- [Exercise details]: Your response should consist of the entries below, reproduced exactly and without their images.

- [Records supplied]:
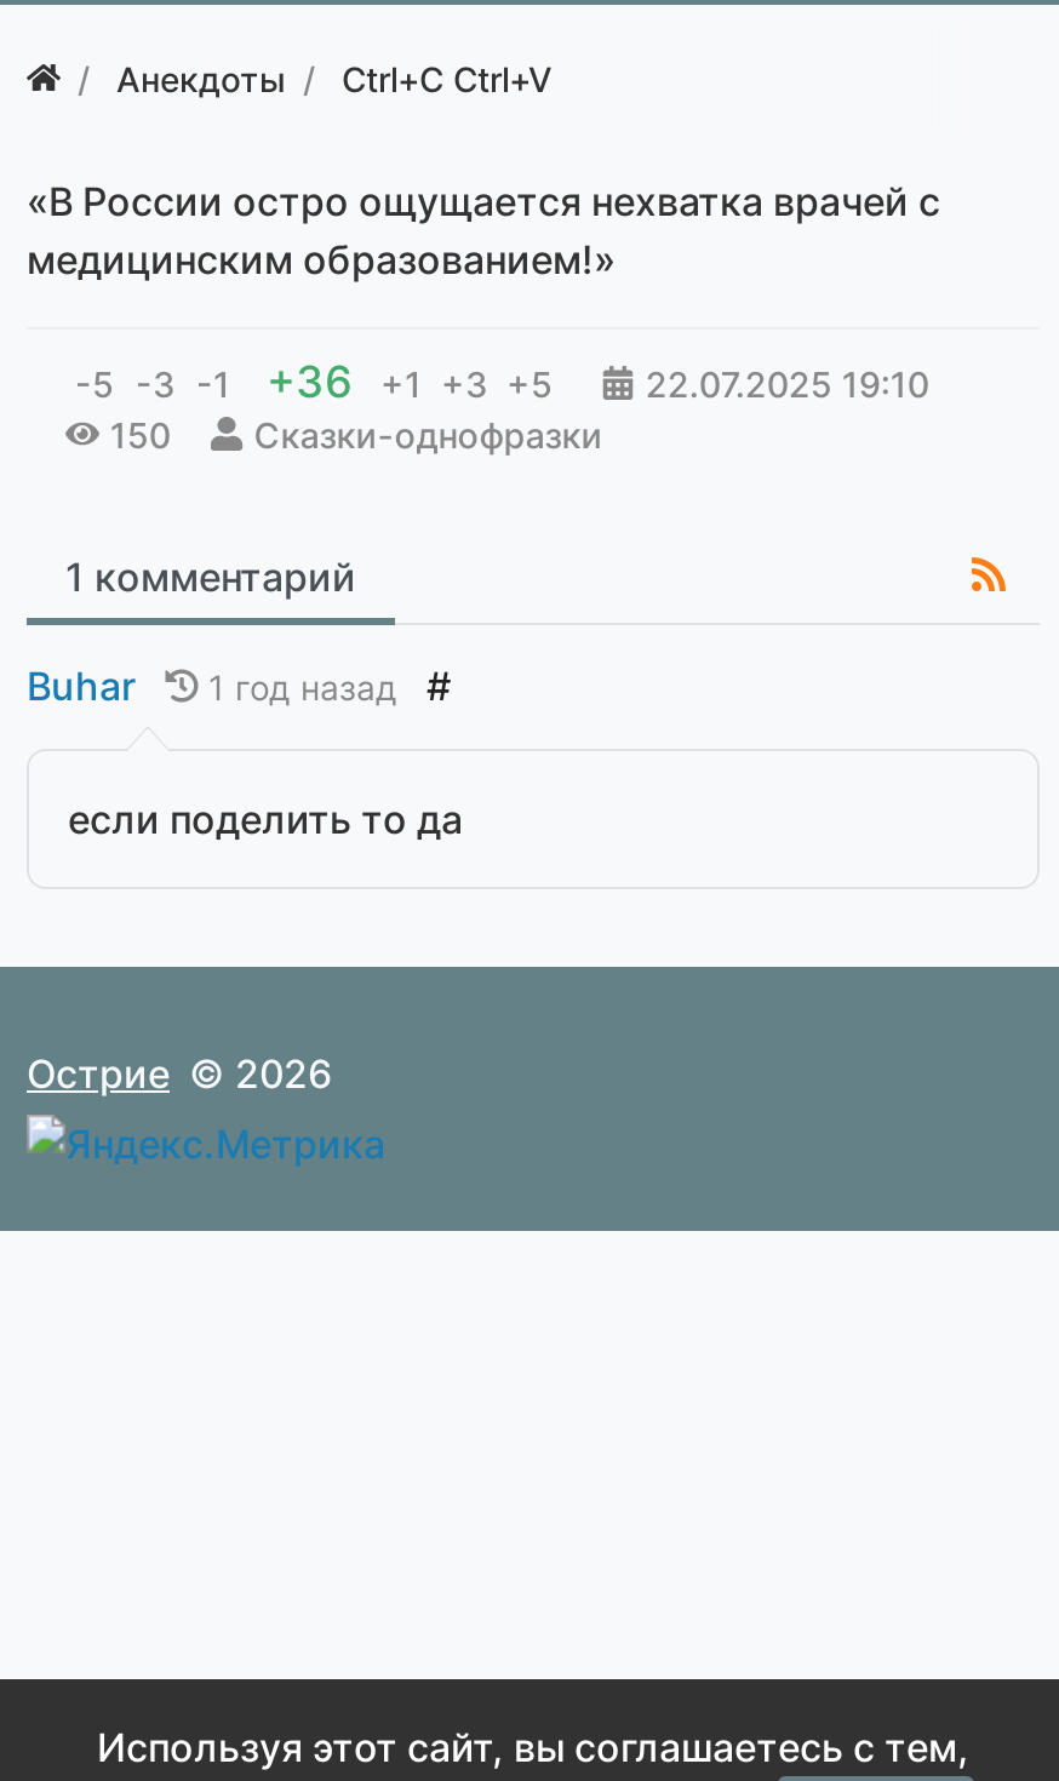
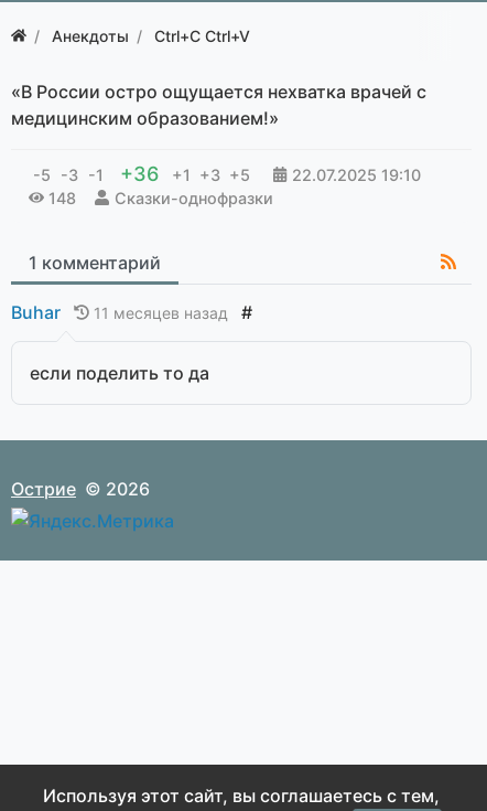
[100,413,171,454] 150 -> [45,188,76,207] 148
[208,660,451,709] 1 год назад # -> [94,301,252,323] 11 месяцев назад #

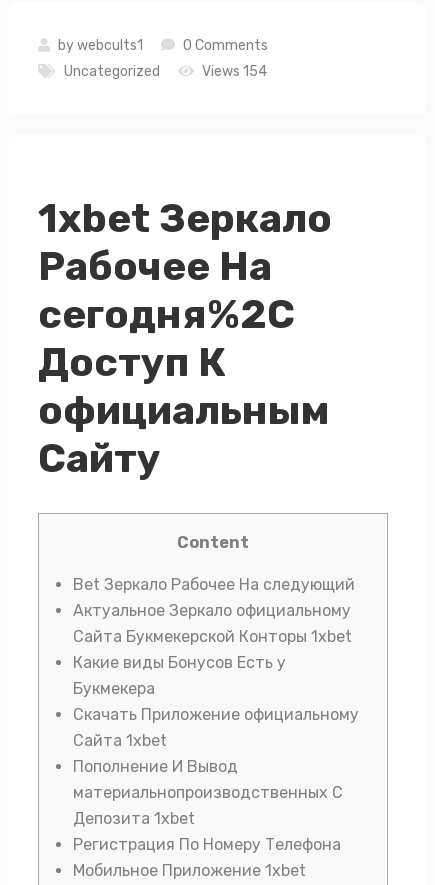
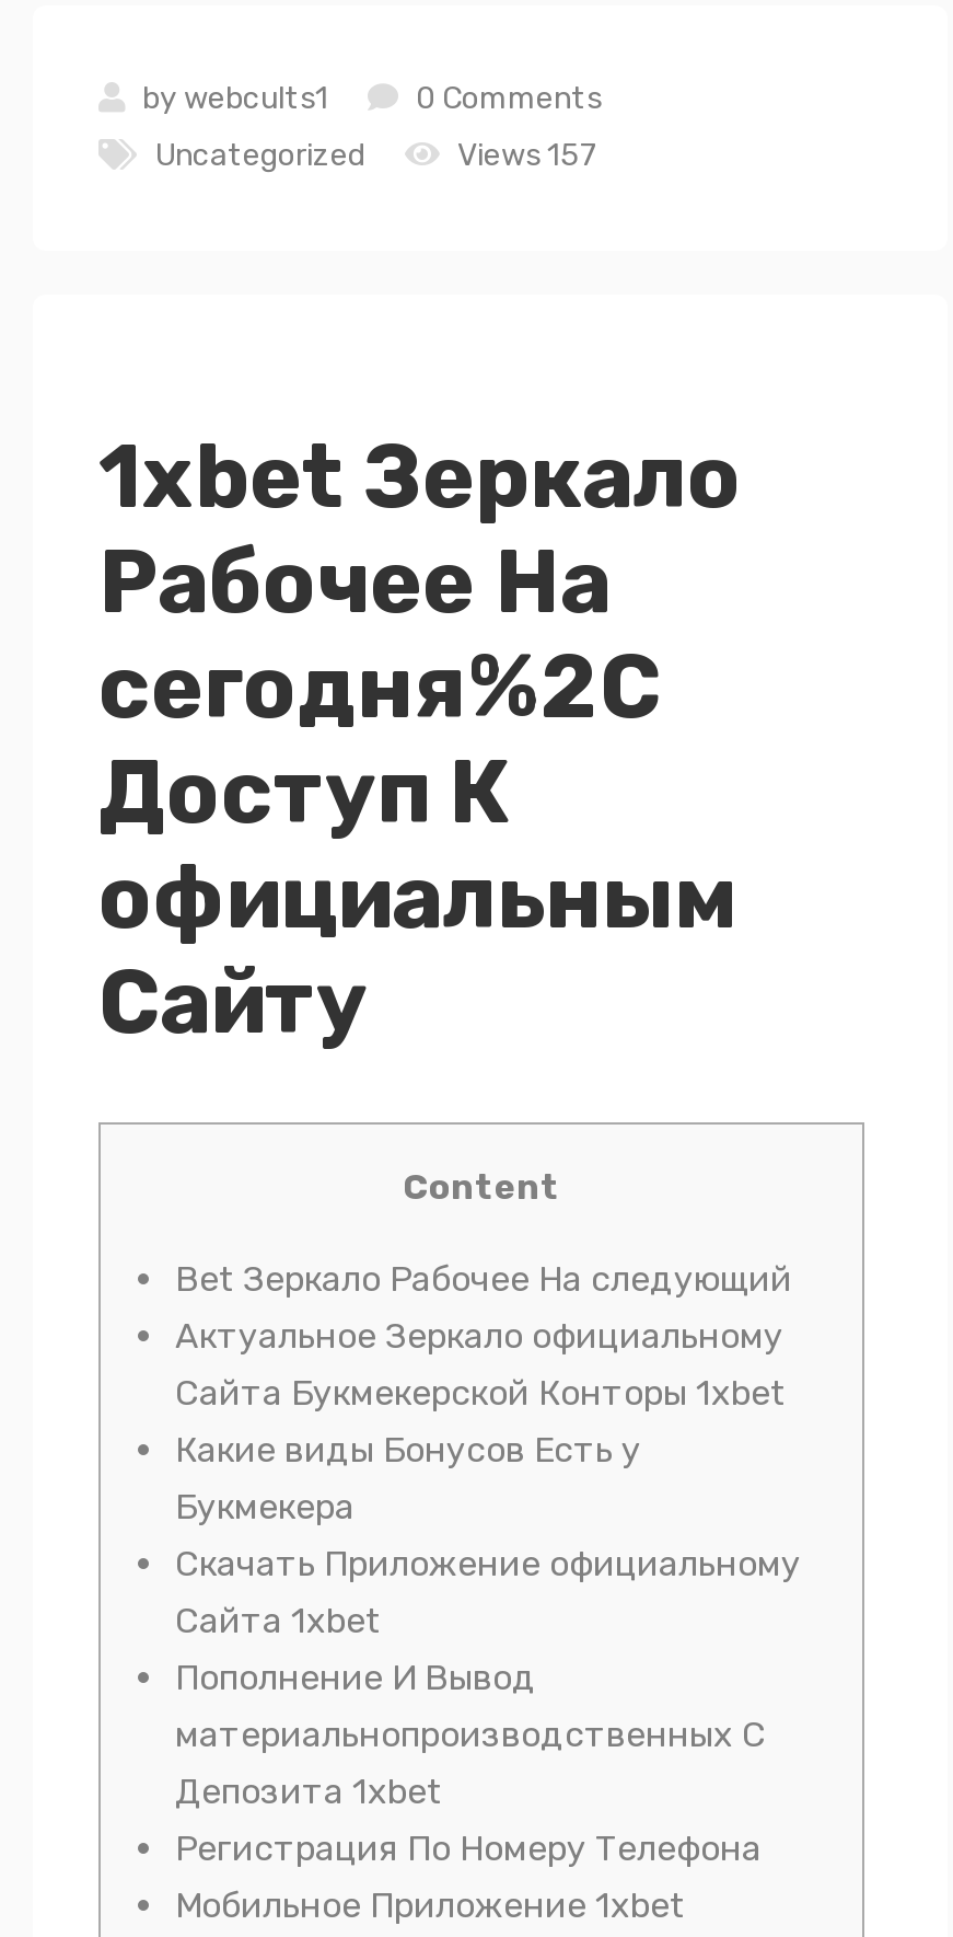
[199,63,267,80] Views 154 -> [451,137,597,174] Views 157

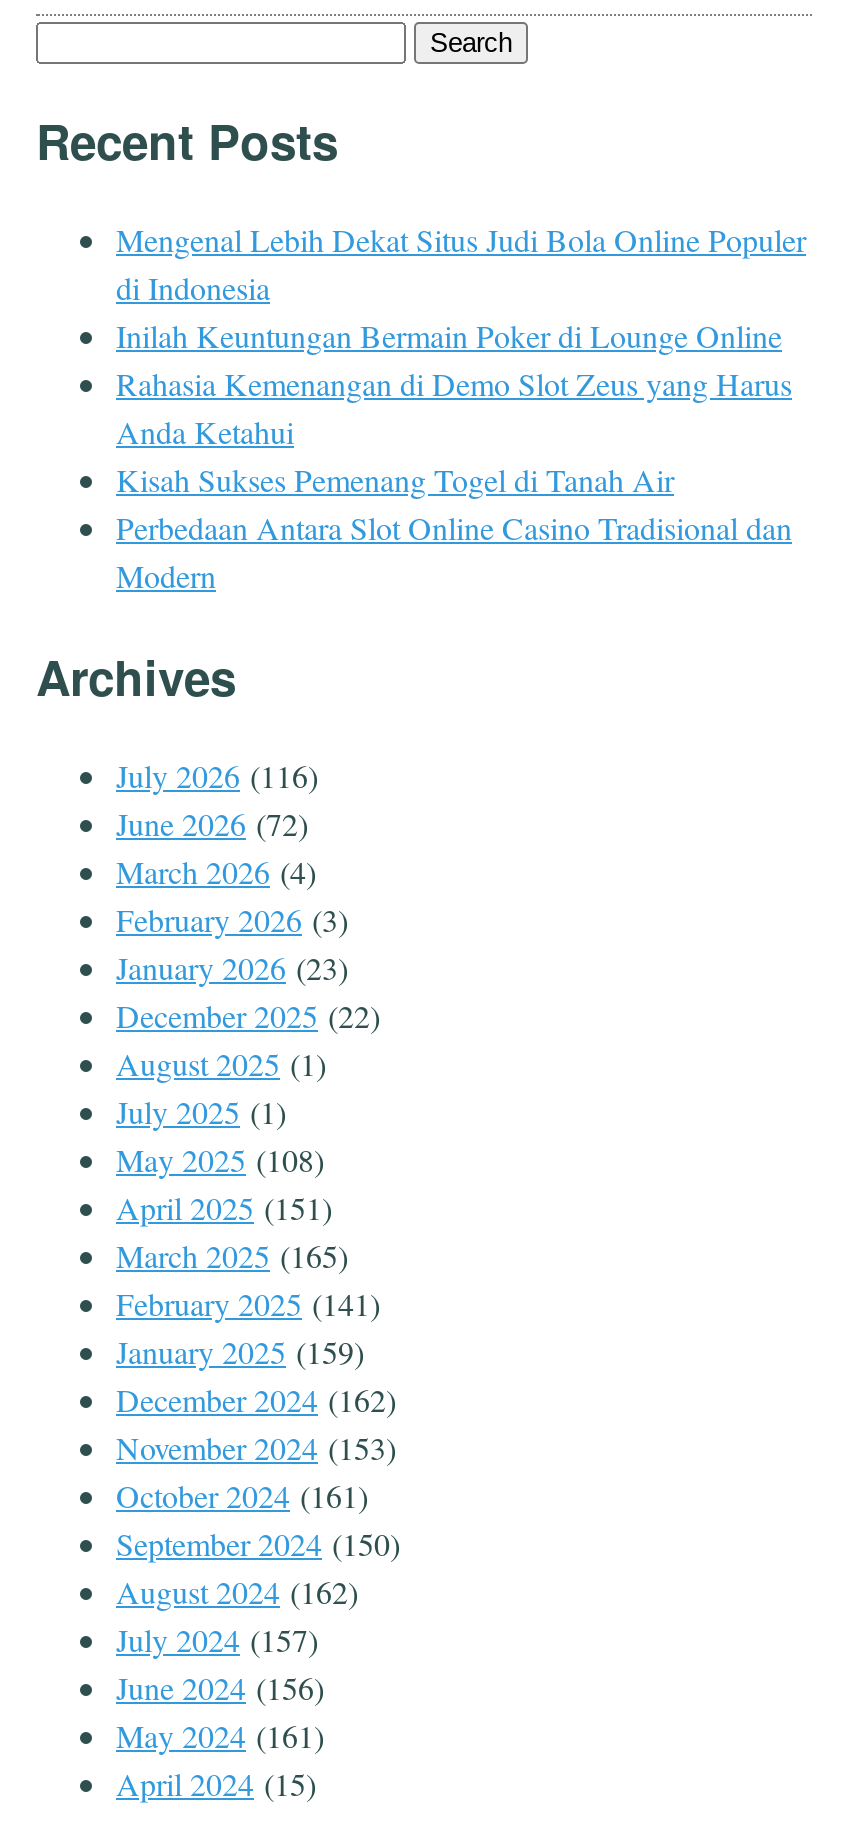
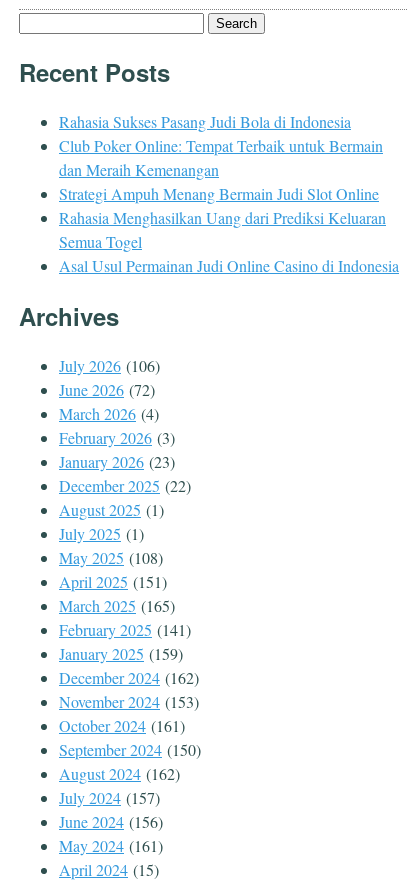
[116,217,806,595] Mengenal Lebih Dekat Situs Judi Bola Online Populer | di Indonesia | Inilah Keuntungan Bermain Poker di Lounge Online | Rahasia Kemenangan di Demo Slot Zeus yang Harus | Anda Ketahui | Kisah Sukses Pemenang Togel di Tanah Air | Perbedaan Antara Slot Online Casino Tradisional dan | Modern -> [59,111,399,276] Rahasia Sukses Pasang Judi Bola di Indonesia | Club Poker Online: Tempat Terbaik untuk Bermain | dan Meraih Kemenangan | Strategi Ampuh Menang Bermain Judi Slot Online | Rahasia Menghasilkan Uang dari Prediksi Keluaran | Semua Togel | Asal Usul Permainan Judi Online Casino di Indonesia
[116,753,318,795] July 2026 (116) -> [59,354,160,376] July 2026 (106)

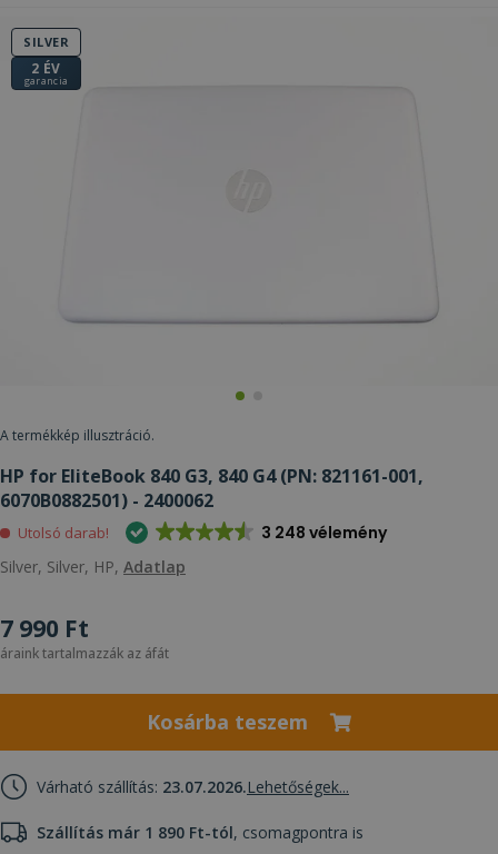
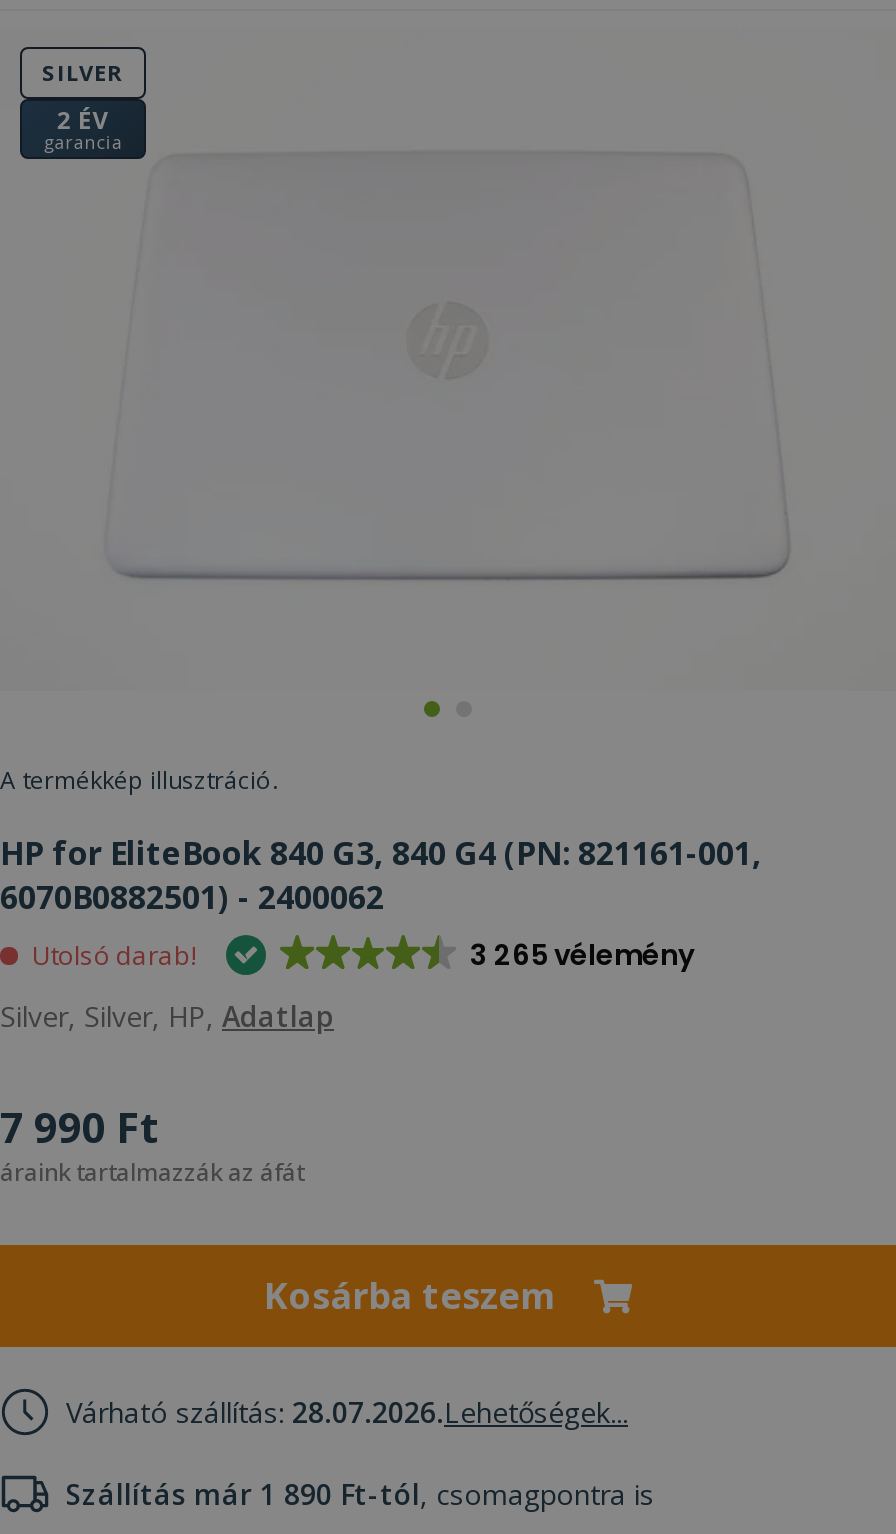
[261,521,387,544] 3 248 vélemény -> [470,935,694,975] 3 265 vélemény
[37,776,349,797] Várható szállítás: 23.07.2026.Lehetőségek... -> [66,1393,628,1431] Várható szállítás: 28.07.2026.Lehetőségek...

- [Output for this task]:
[100,413,171,454] 150 -> [45,188,76,207] 148
[208,660,451,709] 1 год назад # -> [94,301,252,323] 11 месяцев назад #

[199,63,267,80] Views 154 -> [451,137,597,174] Views 157

[116,217,806,595] Mengenal Lebih Dekat Situs Judi Bola Online Populer | di Indonesia | Inilah Keuntungan Bermain Poker di Lounge Online | Rahasia Kemenangan di Demo Slot Zeus yang Harus | Anda Ketahui | Kisah Sukses Pemenang Togel di Tanah Air | Perbedaan Antara Slot Online Casino Tradisional dan | Modern -> [59,111,399,276] Rahasia Sukses Pasang Judi Bola di Indonesia | Club Poker Online: Tempat Terbaik untuk Bermain | dan Meraih Kemenangan | Strategi Ampuh Menang Bermain Judi Slot Online | Rahasia Menghasilkan Uang dari Prediksi Keluaran | Semua Togel | Asal Usul Permainan Judi Online Casino di Indonesia
[116,753,318,795] July 2026 (116) -> [59,354,160,376] July 2026 (106)

[261,521,387,544] 3 248 vélemény -> [470,935,694,975] 3 265 vélemény
[37,776,349,797] Várható szállítás: 23.07.2026.Lehetőségek... -> [66,1393,628,1431] Várható szállítás: 28.07.2026.Lehetőségek...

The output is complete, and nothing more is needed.